• **Task inputs**:
++++

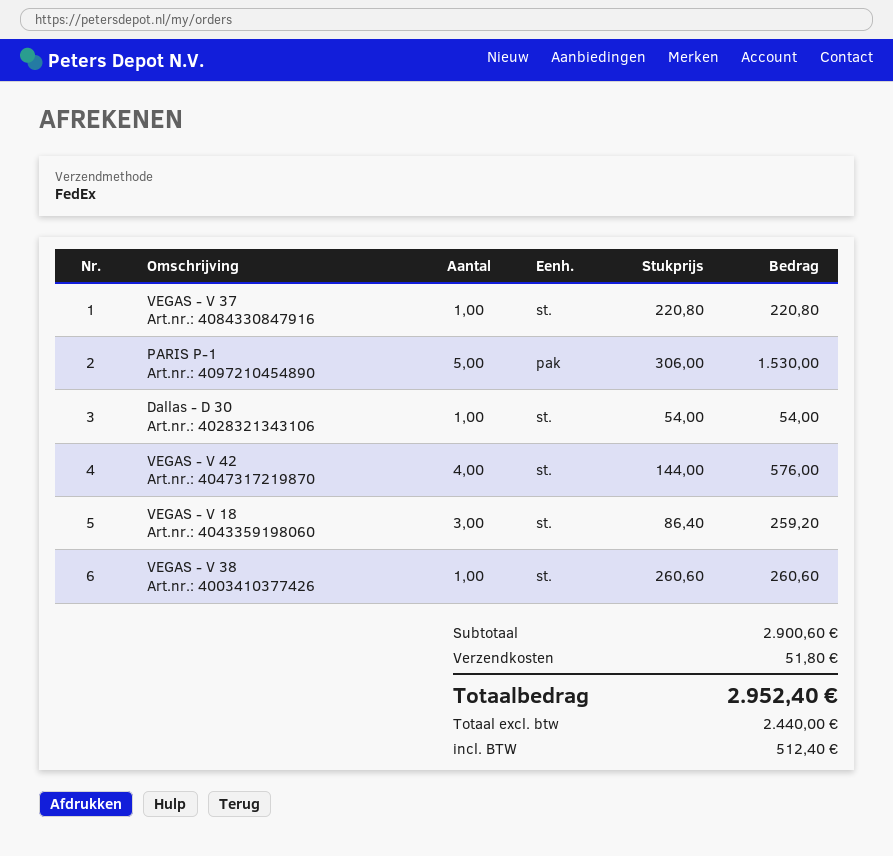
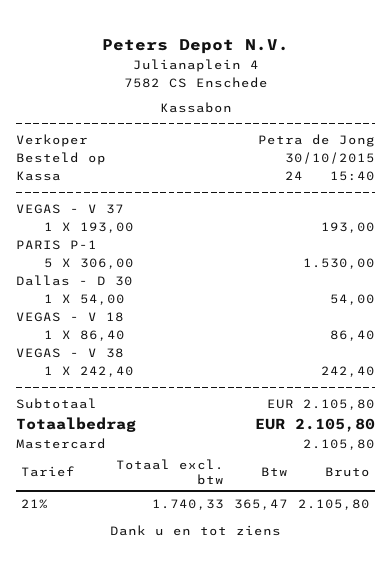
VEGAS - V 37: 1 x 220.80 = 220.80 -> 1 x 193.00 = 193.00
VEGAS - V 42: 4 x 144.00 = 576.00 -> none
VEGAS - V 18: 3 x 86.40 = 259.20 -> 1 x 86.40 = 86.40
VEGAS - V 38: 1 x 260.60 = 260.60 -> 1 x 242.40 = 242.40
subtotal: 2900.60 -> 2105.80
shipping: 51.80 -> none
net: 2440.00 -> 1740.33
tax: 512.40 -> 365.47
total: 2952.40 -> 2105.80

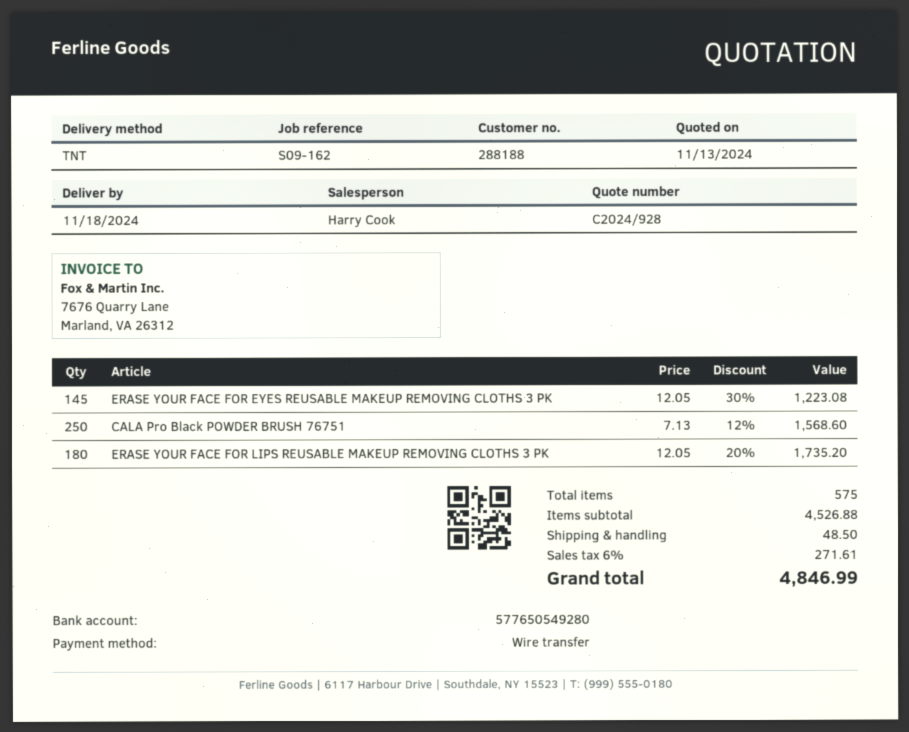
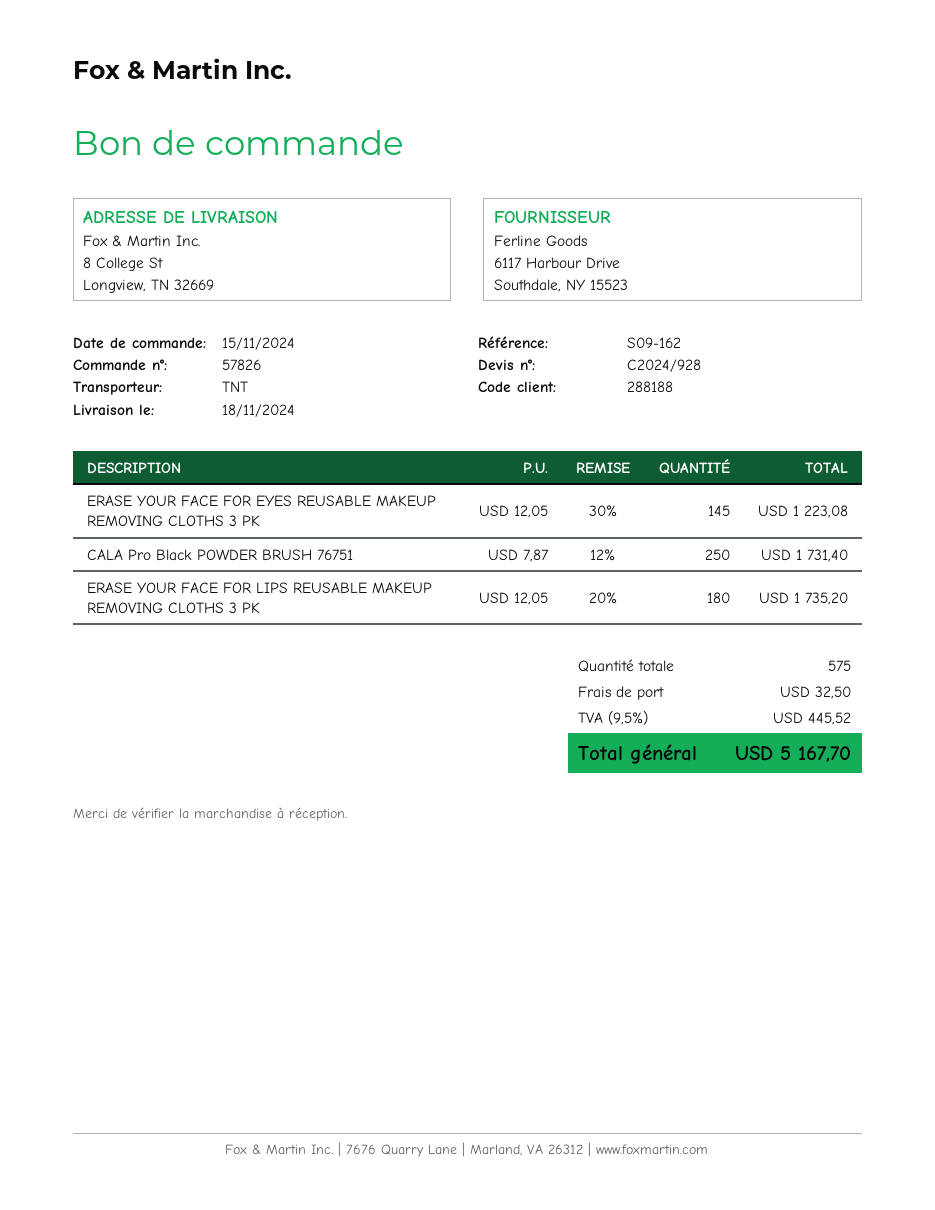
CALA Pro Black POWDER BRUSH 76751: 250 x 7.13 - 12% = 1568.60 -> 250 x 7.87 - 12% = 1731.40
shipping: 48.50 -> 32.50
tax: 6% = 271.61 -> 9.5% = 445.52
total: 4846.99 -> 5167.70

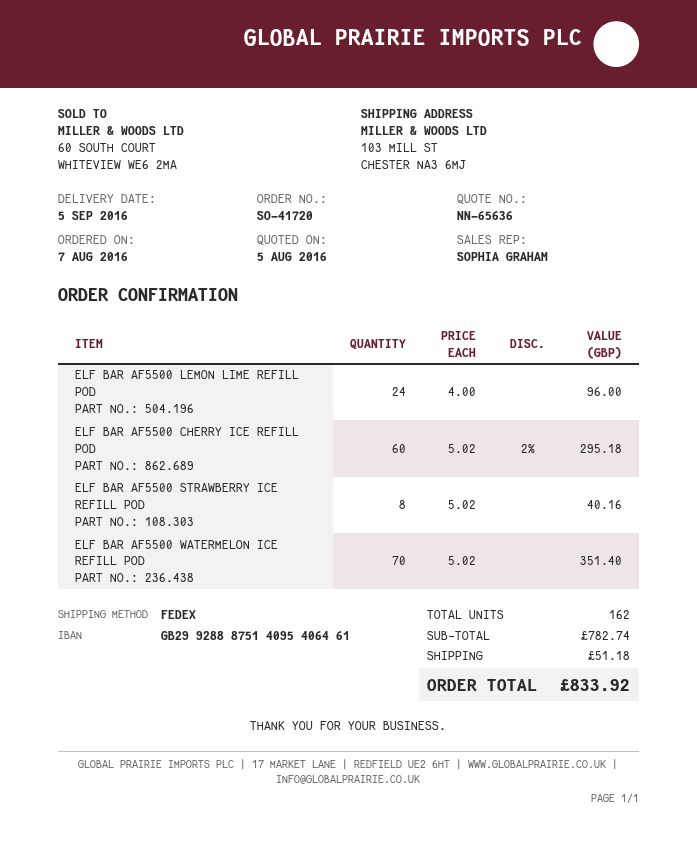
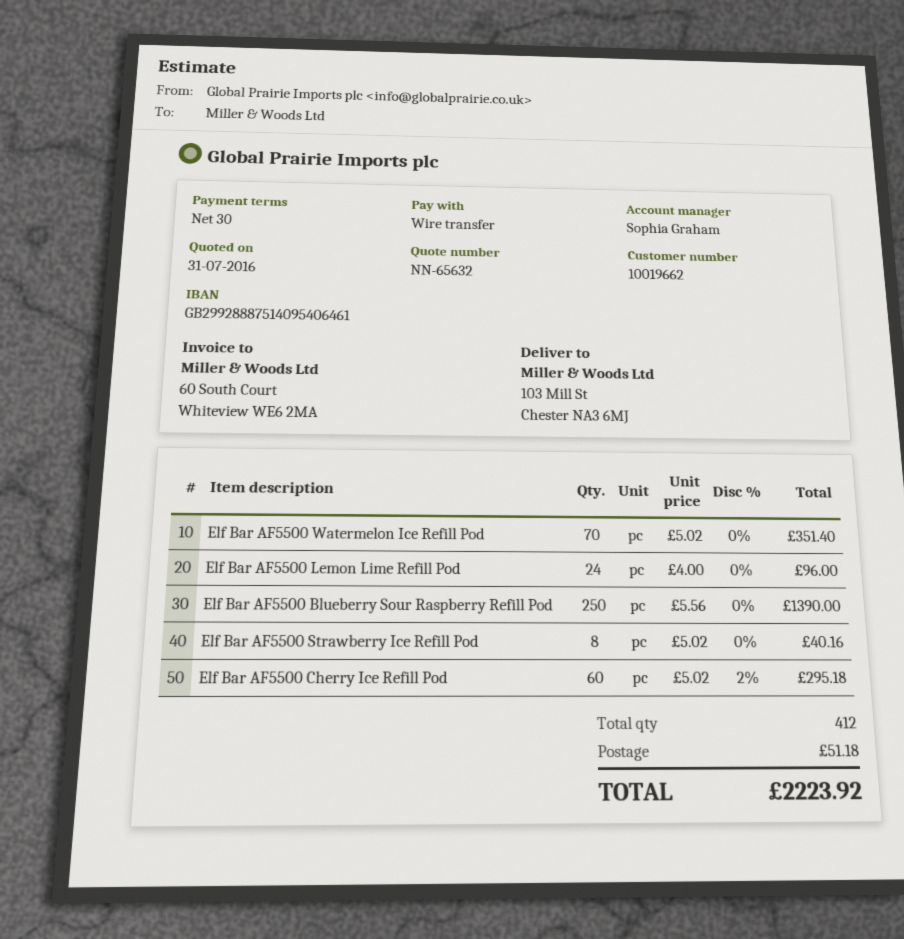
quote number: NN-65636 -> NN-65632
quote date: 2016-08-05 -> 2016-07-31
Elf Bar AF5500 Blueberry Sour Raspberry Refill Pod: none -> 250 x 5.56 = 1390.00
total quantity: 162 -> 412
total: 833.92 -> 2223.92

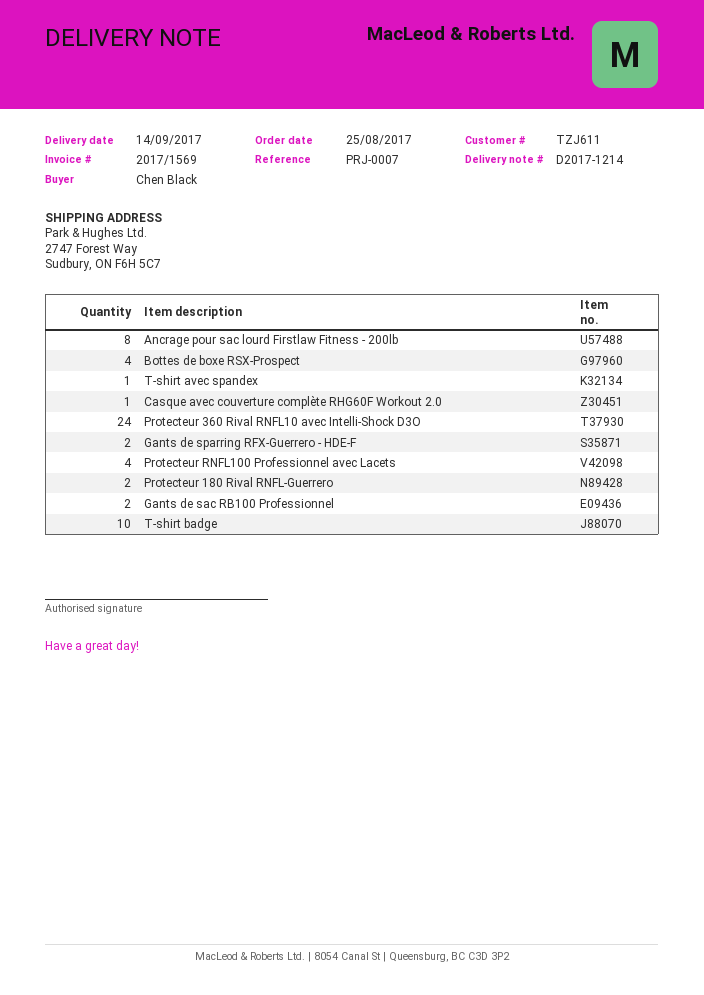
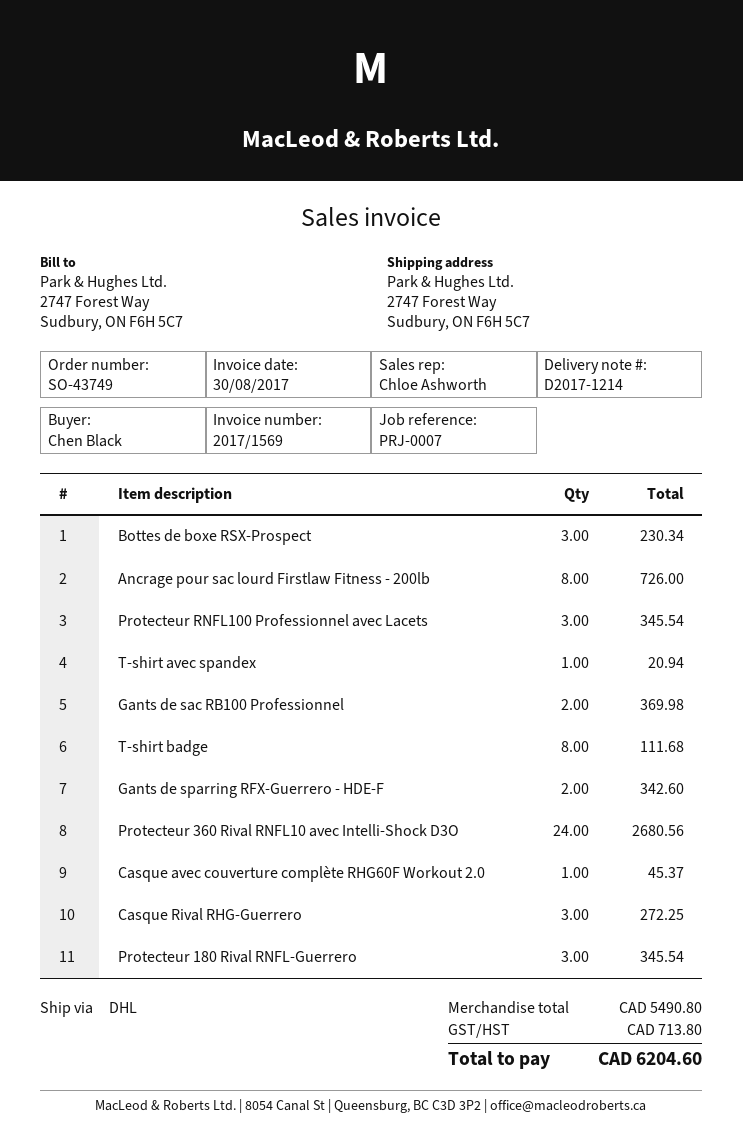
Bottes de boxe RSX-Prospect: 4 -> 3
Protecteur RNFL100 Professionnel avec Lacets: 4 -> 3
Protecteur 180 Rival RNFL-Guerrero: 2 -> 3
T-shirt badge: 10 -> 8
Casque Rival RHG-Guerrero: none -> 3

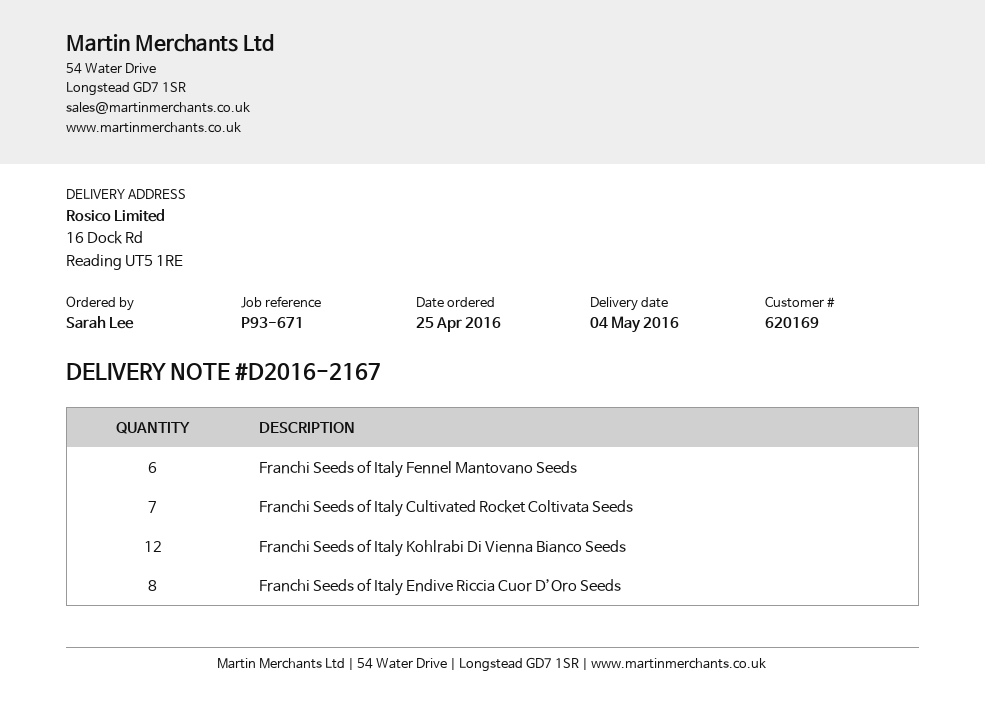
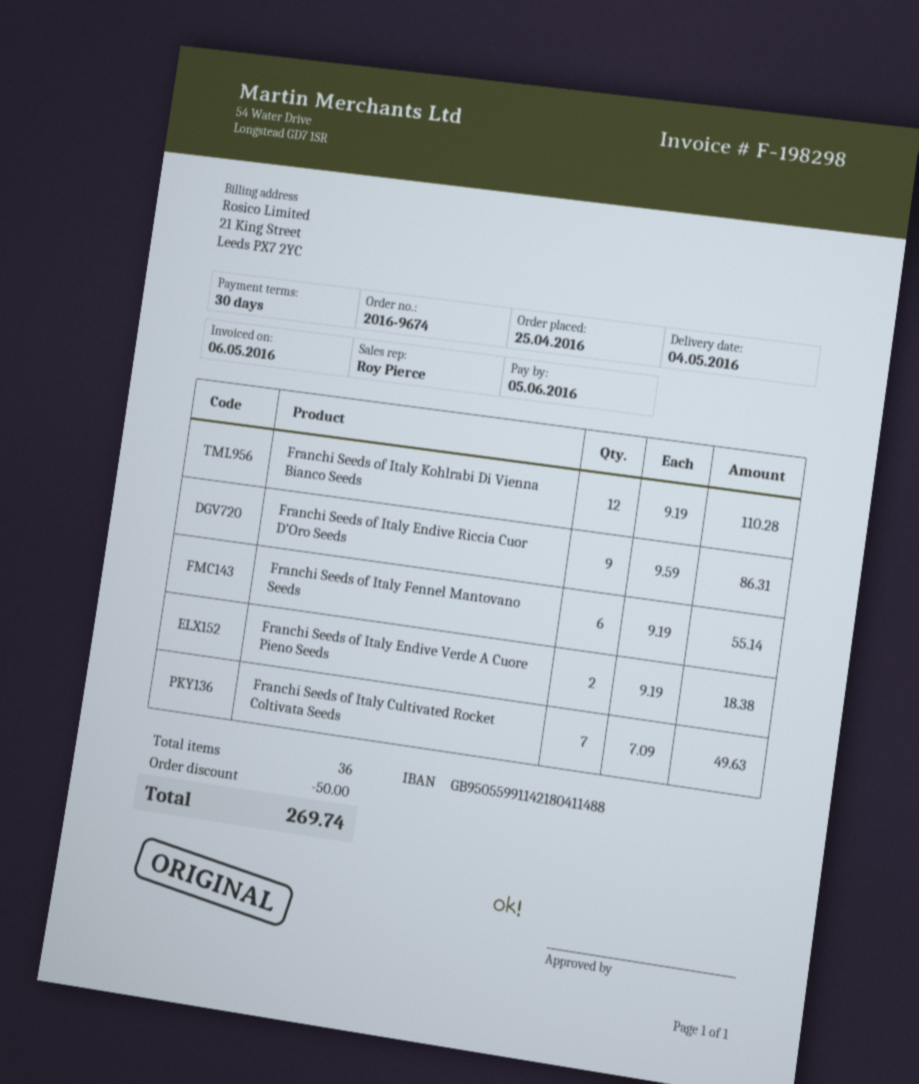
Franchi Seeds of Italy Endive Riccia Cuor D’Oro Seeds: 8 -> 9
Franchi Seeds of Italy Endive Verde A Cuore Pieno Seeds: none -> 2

++++

• **What to work on**:
Repeat the lines exactly, starting with the line that contains "tax: 6% = 271.61 -> 9.5% = 445.52" and ending with the last line of the entries. Keep both of those lines but no pictures.

• **Task response**:
tax: 6% = 271.61 -> 9.5% = 445.52
total: 4846.99 -> 5167.70

quote number: NN-65636 -> NN-65632
quote date: 2016-08-05 -> 2016-07-31
Elf Bar AF5500 Blueberry Sour Raspberry Refill Pod: none -> 250 x 5.56 = 1390.00
total quantity: 162 -> 412
total: 833.92 -> 2223.92

Bottes de boxe RSX-Prospect: 4 -> 3
Protecteur RNFL100 Professionnel avec Lacets: 4 -> 3
Protecteur 180 Rival RNFL-Guerrero: 2 -> 3
T-shirt badge: 10 -> 8
Casque Rival RHG-Guerrero: none -> 3

Franchi Seeds of Italy Endive Riccia Cuor D’Oro Seeds: 8 -> 9
Franchi Seeds of Italy Endive Verde A Cuore Pieno Seeds: none -> 2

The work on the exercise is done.